[Change detection outputs]
################
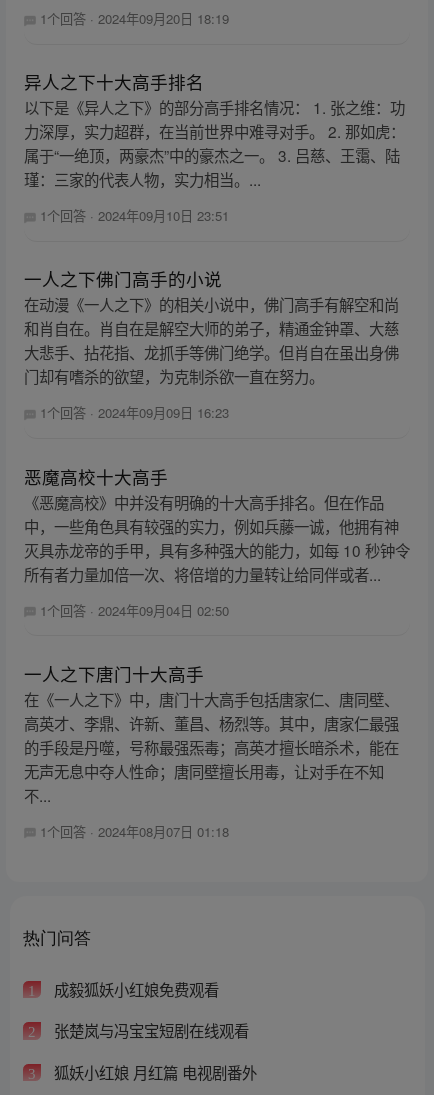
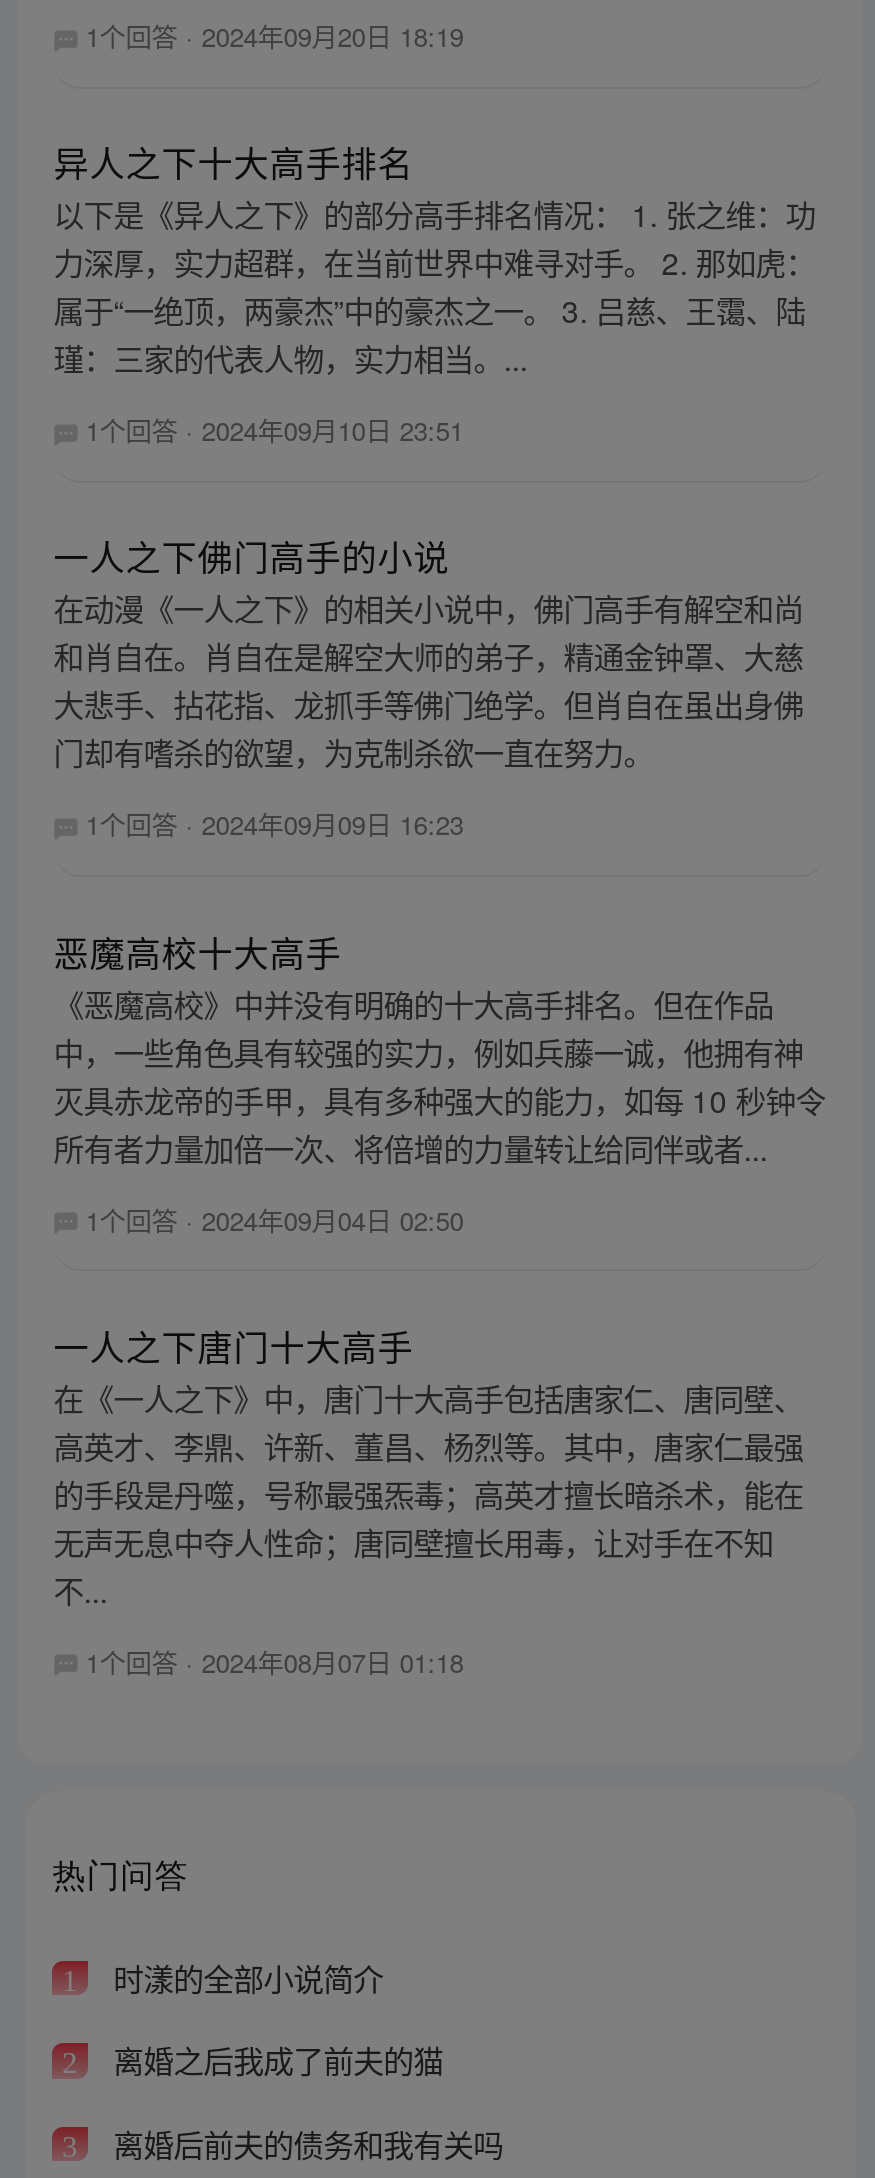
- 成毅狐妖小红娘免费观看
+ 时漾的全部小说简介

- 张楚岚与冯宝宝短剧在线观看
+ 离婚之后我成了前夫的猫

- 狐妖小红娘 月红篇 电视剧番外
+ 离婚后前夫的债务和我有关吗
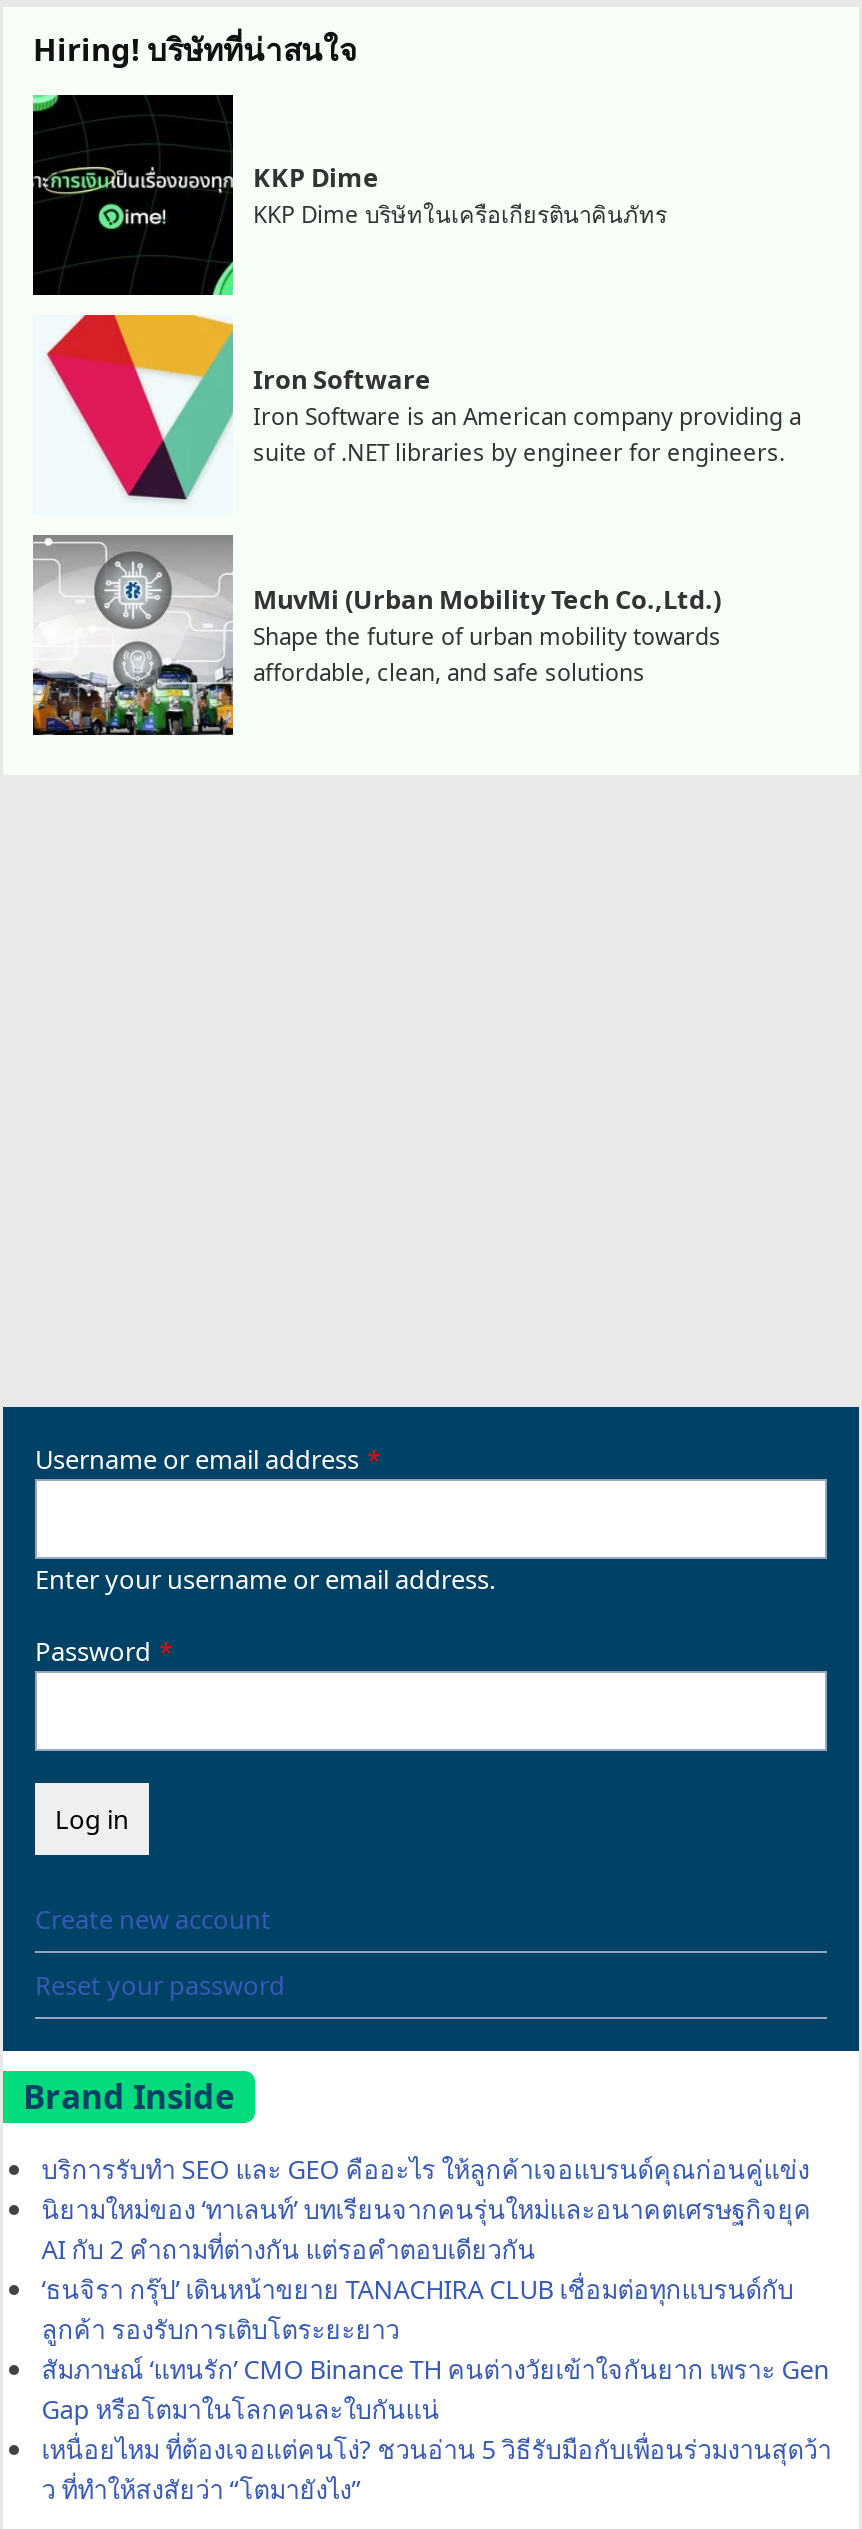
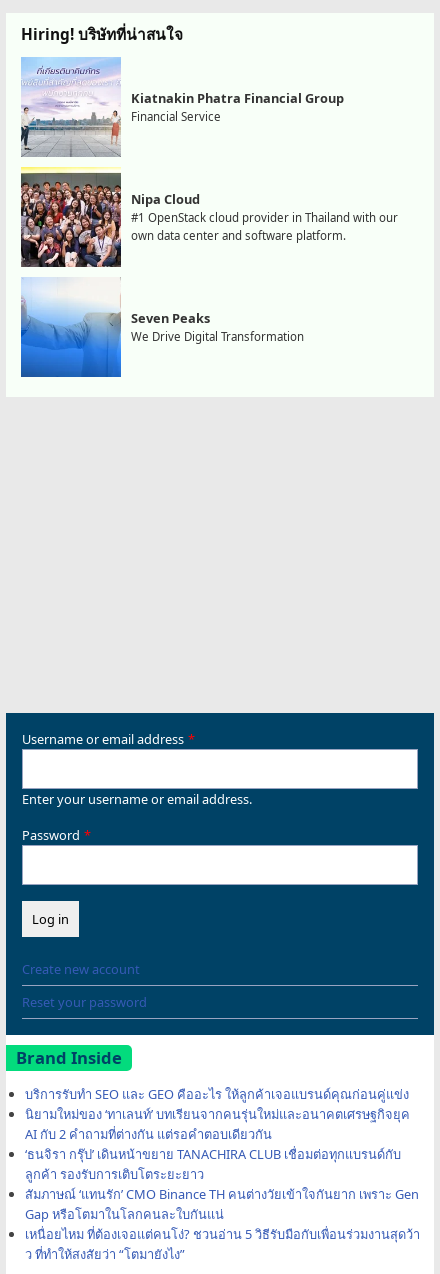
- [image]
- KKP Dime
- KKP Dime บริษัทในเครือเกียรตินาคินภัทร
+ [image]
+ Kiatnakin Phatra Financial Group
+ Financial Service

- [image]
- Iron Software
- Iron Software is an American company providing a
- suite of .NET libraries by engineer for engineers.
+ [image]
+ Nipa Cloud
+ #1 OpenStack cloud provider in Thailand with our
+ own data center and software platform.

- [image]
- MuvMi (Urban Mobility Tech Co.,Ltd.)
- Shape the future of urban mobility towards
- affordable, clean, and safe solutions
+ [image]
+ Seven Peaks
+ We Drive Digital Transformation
################
WHAT THE TASK ASKS
Copy each line above that has the word "Financial".

ANSWER SPACE
+ Kiatnakin Phatra Financial Group
+ Financial Service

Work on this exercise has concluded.